Whilst they do need regular maintenance to prevent crud building up, they are much simpler and less expensive to repair then refrigerative cooling when something goes wrong.

DarkLadyWolfMother 9:40 am 02 Oct 08

I’ve used portable evaporative coolers and find they make the room too humid and sticky, even on dry days. This may well be due to the dumb room design that means even with windows and doors open, there isn’t enough airflow to help shift anything.

Skidbladnir 9:02 am 02 Oct 08

Evaporative coolers work a treat in dry air climates, having several times had to spend a day sobering up in Wagga at midsummer.
I keep my living areas at home cool in summer with a cieling fan and one of the old evaporative box blower units.

Downside is they’re a bit water thirsty and maintenance hungry.

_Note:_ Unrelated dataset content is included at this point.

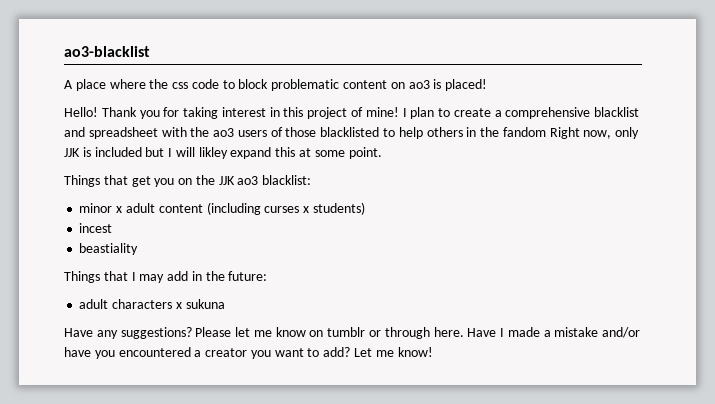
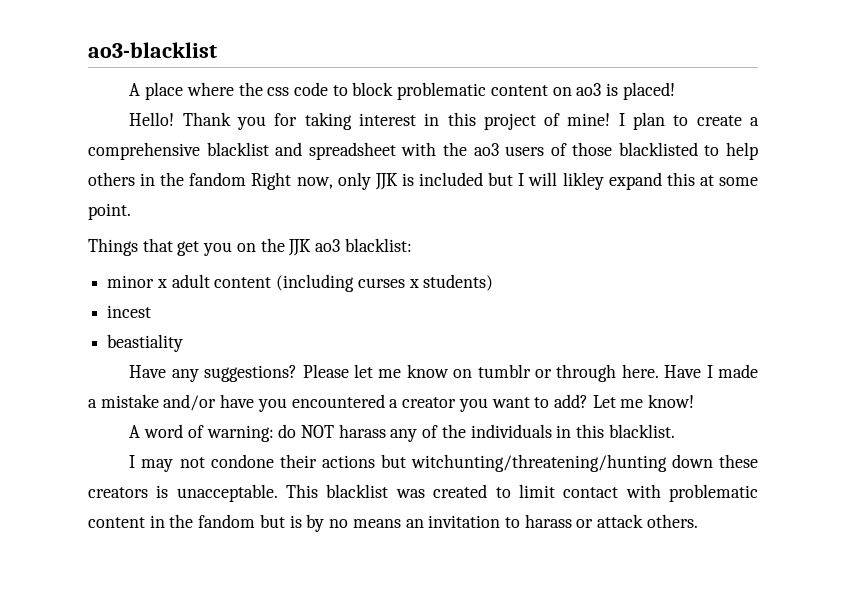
[64,271,268,283] [79,299,225,309] // Things that I may add in the future: // adult characters x sukuna -> (184, 343) none
(433, 352) none -> [129,424,675,442] [129,454,758,472] [88,484,759,502] [88,514,698,532] // A word of warning: do NOT harass any of the individuals in this blacklist. // I may not condone their actions but witchunting/threatening/hunting down these creators is unacceptable. This blacklist was created to limit contact with problematic content in the fandom but is by no means an invitation to harass or attack others.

SCIENCE WARNING: Something about humid air having a higher specific heat capacity than dry air, so is able to acquire more heat energy (or seem more ‘cool’) for a given temperature. (i think)

aronde 8:59 am 02 Oct 08

Having moved from Brisbane to a house here fitted with ducted evaporative cooling I have to say it is great! We can leave the windows and doors open and get a lovely fresh breeze blowing through the house. If we crank it up to full the breeze even comes out on to the deck which is prefect when relaxing with a beer on a hot summer day!

postmanpat 8:58 am 02 Oct 08

I have evaporative cooler and it is fine for Canberra. On really hot days you can put it on high. If there is a really humid day then air conditioning might be a little better, but in my opinion not worth the huge extra running costs. In the last few years there have probably been 1 or 2 days a year like this if any at all, and it is not completely ineffective on those days just slightly warm ie a lot cooler than outside.

And you get to leave the windows open for fresh air too!

Danman 8:58 am 02 Oct 08

We got evap and would fully recommend it.
Canberras snap dry heat is well suited (As said above) to evaporative cooling.
In the 3 or so years that we have had it, only 2 or 3 really humid days have left us stranded.

Evap also had a bonus of cooling our patio area by means of th eopen doors (You have to open doors and windows for evap cooling to work efficiently)

We have a breezaire rooftop model. Self cleaning, self purging maintenece – free.

The only downside of evap cooling is that it curls up teh pages of books if they are left near a draft – but i findthat air con drys me out too much so prefer the evap..

They consume less electricity as well, becausee essentially they are just a fan that sucks air through wet sponges.

Thumper 8:57 am 02 Oct 08

Evaporative is perfectly fine in Canberra due to the dry air.

I’ve got air con and although it’s great, it’s expensive.

Aurelius 8:52 am 02 Oct 08

Insulation and evaporative coolers are much more suited to Canberra’s climate than air con. Air con’s just overkill.